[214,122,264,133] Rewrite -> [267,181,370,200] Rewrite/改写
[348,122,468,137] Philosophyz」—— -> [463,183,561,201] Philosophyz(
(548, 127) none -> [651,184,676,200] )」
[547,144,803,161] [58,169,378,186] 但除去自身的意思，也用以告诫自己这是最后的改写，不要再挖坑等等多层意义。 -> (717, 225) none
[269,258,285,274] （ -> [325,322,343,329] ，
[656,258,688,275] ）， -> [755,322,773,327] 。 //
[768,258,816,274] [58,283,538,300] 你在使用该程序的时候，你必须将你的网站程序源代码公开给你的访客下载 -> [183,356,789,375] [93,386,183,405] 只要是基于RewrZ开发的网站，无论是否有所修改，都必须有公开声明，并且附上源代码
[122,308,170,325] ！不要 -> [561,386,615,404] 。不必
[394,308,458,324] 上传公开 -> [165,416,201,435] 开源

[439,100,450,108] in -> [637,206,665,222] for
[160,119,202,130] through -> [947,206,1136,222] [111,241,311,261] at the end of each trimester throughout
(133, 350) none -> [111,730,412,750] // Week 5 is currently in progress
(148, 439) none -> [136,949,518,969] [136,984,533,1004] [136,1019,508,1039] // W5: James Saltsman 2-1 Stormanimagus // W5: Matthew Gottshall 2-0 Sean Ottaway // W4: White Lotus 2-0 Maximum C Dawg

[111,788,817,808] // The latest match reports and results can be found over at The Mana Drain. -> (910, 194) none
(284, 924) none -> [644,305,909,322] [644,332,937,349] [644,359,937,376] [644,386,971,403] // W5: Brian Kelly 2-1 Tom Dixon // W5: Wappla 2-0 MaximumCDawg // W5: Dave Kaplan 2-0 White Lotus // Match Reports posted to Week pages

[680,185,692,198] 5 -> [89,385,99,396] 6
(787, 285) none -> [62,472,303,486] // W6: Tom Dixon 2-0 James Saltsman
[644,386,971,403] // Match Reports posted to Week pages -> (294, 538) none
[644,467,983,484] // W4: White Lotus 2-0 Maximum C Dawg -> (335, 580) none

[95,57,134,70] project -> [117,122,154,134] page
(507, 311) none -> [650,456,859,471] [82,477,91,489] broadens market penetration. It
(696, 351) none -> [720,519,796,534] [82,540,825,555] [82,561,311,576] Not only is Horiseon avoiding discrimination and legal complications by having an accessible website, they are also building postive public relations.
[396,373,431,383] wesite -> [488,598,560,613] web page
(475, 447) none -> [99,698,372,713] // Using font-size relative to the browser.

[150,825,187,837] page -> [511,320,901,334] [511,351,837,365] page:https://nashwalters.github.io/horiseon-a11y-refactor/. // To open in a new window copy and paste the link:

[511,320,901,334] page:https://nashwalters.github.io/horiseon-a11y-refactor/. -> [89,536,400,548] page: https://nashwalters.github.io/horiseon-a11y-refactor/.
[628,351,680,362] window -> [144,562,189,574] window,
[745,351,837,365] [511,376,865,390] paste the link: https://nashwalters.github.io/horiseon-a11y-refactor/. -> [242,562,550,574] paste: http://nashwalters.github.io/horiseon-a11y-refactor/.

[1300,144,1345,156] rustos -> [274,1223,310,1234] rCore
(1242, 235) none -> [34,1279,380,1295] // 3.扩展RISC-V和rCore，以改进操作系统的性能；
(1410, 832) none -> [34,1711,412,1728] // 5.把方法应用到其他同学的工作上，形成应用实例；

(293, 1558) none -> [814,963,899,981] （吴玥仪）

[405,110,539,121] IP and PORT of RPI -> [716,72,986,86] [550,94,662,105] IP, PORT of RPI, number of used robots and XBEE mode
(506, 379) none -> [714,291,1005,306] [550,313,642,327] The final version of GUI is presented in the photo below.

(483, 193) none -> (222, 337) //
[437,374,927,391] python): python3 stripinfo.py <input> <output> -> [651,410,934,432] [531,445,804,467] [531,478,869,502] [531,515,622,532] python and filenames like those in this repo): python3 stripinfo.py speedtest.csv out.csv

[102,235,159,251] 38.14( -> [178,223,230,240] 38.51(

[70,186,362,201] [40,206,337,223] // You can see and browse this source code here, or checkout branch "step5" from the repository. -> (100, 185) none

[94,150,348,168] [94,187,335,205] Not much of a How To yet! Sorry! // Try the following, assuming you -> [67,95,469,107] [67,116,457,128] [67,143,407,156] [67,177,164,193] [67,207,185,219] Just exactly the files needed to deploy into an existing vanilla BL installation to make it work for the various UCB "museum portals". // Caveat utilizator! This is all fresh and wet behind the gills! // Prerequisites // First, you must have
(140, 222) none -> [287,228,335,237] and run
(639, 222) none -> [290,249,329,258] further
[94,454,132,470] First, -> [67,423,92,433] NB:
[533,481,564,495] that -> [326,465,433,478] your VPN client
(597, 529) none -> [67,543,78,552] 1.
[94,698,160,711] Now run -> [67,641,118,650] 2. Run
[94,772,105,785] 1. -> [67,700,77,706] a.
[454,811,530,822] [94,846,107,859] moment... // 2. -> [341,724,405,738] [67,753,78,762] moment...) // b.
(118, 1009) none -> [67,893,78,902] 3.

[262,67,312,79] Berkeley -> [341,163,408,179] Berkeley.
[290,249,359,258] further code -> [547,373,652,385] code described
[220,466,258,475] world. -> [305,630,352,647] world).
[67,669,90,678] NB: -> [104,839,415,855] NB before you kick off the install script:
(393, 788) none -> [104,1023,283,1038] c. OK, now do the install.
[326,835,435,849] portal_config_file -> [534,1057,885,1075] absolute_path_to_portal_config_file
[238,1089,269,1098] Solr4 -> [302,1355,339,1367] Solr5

=-=-=-=-=

◆ ABOUT THIS EXERCISE
Using the entries above, output exactly the lines between the line holding "[150,825,187,837] page ->" and the line holding "(293, 1558) none -> [814,963,899,981] （吴玥仪）", end lines included, and nothing more.

◆ SOLUTION
[150,825,187,837] page -> [511,320,901,334] [511,351,837,365] page:https://nashwalters.github.io/horiseon-a11y-refactor/. // To open in a new window copy and paste the link:

[511,320,901,334] page:https://nashwalters.github.io/horiseon-a11y-refactor/. -> [89,536,400,548] page: https://nashwalters.github.io/horiseon-a11y-refactor/.
[628,351,680,362] window -> [144,562,189,574] window,
[745,351,837,365] [511,376,865,390] paste the link: https://nashwalters.github.io/horiseon-a11y-refactor/. -> [242,562,550,574] paste: http://nashwalters.github.io/horiseon-a11y-refactor/.

[1300,144,1345,156] rustos -> [274,1223,310,1234] rCore
(1242, 235) none -> [34,1279,380,1295] // 3.扩展RISC-V和rCore，以改进操作系统的性能；
(1410, 832) none -> [34,1711,412,1728] // 5.把方法应用到其他同学的工作上，形成应用实例；

(293, 1558) none -> [814,963,899,981] （吴玥仪）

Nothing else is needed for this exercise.